**What needs to be done:** From the listing below, pull out every line where the string "Application" appears.

----

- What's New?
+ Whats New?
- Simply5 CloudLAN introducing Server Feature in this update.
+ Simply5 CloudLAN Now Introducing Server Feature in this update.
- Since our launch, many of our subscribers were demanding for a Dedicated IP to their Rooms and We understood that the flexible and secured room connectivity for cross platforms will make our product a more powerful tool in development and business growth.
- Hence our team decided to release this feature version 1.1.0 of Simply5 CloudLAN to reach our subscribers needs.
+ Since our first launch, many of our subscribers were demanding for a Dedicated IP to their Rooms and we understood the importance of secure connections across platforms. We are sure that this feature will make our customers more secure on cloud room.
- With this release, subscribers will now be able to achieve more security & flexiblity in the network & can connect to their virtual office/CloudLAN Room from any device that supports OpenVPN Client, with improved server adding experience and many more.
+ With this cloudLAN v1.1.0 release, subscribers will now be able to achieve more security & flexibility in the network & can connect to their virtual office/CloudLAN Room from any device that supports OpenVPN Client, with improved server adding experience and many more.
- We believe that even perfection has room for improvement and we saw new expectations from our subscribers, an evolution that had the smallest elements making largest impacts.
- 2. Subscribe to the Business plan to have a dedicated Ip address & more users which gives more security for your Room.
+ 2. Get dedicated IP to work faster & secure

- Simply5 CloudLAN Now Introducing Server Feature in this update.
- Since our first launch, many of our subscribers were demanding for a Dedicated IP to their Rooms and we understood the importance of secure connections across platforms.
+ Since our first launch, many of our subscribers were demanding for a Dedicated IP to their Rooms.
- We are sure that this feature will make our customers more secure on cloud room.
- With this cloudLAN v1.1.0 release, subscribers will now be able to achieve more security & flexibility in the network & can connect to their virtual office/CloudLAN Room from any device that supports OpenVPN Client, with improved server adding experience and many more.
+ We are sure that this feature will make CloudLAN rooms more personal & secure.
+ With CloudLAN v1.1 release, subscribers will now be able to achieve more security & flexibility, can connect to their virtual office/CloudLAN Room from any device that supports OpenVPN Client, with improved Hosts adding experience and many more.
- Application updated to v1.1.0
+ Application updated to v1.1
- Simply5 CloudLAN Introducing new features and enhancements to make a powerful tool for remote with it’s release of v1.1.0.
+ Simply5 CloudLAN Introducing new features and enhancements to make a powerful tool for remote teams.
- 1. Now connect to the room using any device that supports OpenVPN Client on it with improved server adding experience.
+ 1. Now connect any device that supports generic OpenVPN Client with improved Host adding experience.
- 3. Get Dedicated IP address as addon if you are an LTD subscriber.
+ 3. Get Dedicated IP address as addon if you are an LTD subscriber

----

**Exercise response:**
- Application updated to v1.1.0
+ Application updated to v1.1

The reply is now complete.